━━━━━ DATA PROVIDED

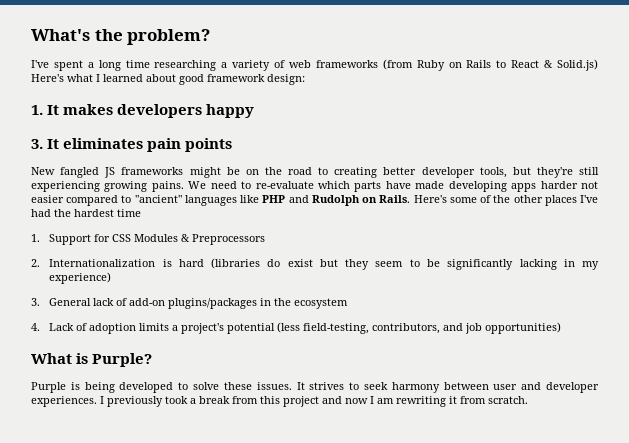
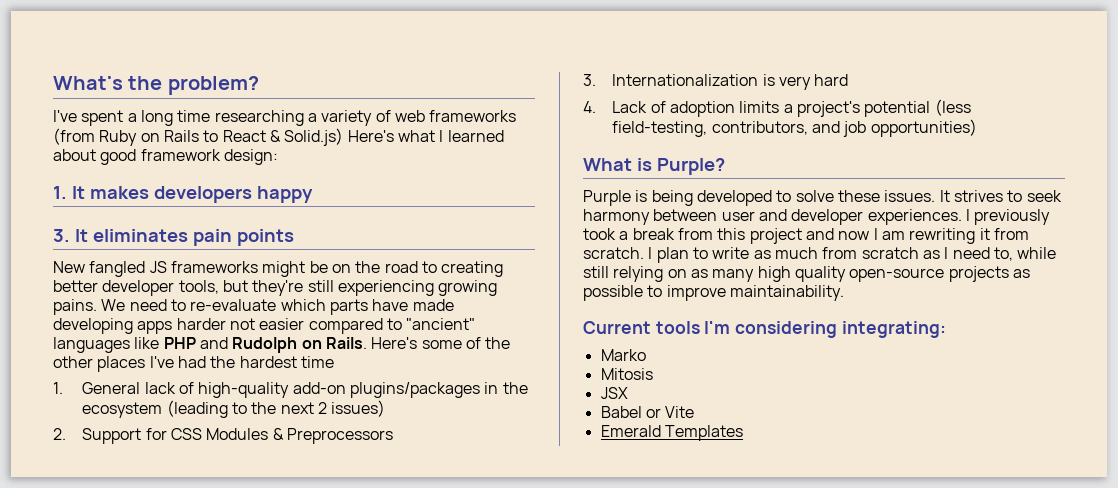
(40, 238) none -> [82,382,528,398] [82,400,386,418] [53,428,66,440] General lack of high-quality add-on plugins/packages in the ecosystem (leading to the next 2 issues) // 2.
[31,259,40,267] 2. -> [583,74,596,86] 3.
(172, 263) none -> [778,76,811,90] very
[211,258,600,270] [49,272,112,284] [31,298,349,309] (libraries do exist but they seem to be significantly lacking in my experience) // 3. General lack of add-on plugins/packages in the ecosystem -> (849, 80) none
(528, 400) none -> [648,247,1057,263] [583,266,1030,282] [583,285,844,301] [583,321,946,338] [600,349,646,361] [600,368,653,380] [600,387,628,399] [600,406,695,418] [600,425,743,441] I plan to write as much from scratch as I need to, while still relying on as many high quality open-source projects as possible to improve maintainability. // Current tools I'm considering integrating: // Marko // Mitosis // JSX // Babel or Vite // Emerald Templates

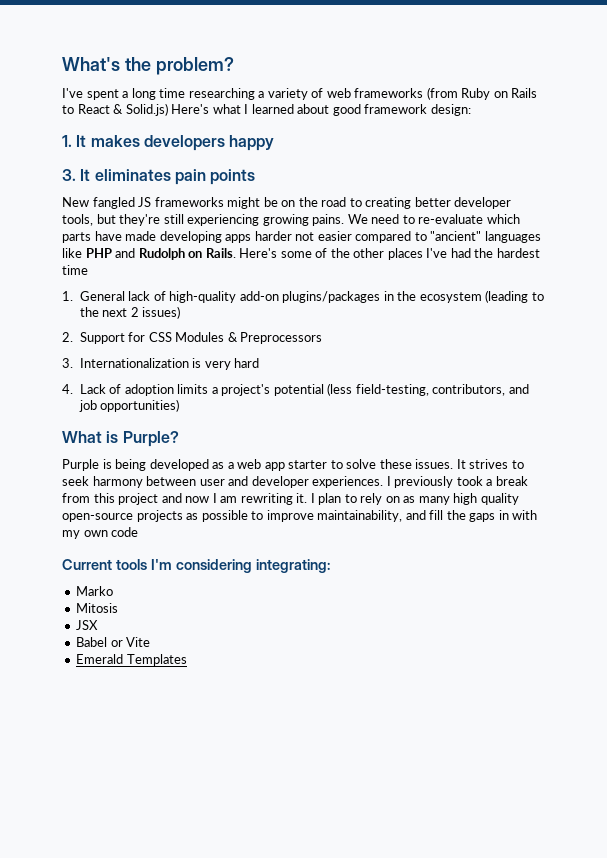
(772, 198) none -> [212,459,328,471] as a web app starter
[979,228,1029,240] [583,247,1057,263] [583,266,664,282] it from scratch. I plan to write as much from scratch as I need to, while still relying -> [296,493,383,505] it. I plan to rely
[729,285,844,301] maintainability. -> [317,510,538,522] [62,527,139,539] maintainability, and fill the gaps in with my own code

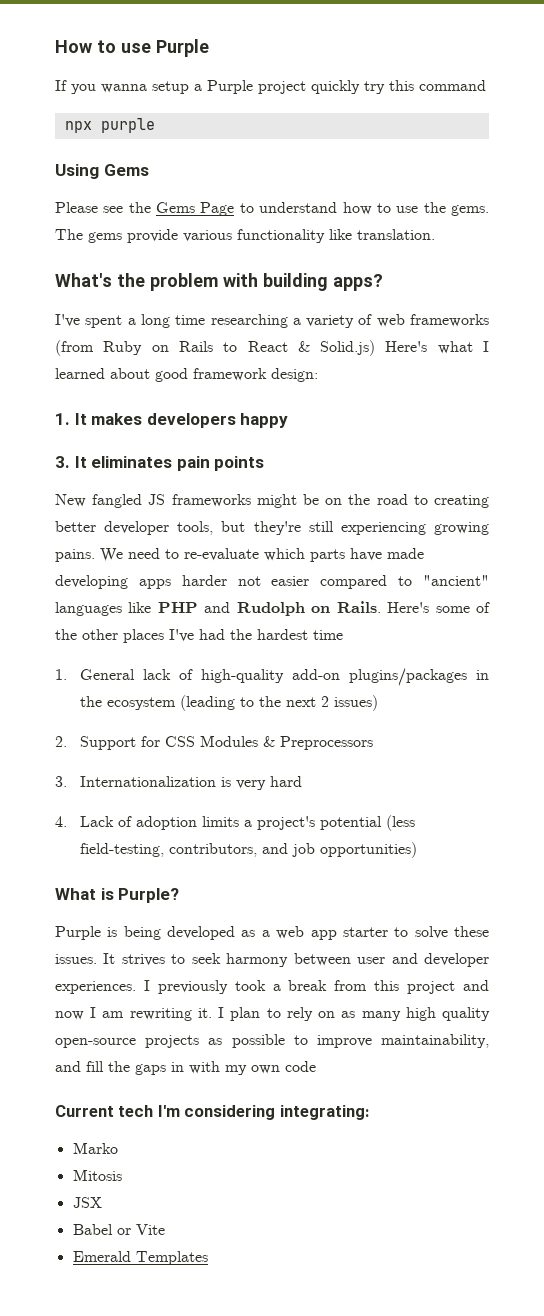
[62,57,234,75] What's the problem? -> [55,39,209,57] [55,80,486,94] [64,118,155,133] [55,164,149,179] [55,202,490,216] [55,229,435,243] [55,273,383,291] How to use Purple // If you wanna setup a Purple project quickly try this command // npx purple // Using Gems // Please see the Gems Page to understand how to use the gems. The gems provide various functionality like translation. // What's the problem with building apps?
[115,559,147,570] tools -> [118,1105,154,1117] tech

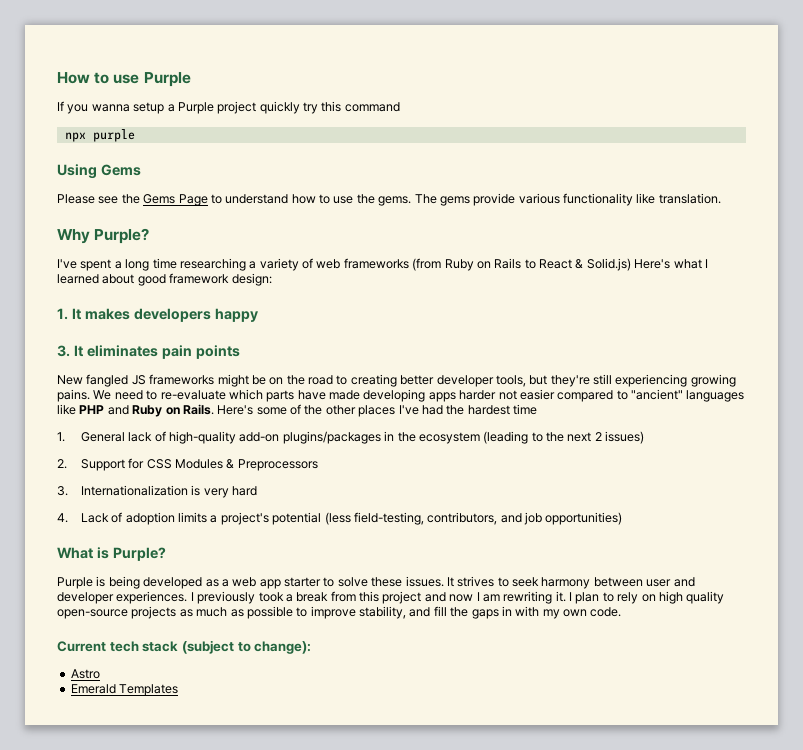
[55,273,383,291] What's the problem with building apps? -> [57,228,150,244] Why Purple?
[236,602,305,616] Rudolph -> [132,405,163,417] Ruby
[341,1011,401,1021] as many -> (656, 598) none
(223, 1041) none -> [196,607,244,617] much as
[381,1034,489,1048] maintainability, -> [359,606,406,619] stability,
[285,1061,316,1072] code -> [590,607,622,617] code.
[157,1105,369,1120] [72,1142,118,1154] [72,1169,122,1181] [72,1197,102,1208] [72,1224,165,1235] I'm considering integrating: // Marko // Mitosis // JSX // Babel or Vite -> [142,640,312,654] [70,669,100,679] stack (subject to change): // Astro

━━━━━━━━━━

▶ **TASK BRIEF**
Using the records above, gather all lines where the string "code" is present.

▶ **RESULT OF THIS EXERCISE**
[729,285,844,301] maintainability. -> [317,510,538,522] [62,527,139,539] maintainability, and fill the gaps in with my own code
[285,1061,316,1072] code -> [590,607,622,617] code.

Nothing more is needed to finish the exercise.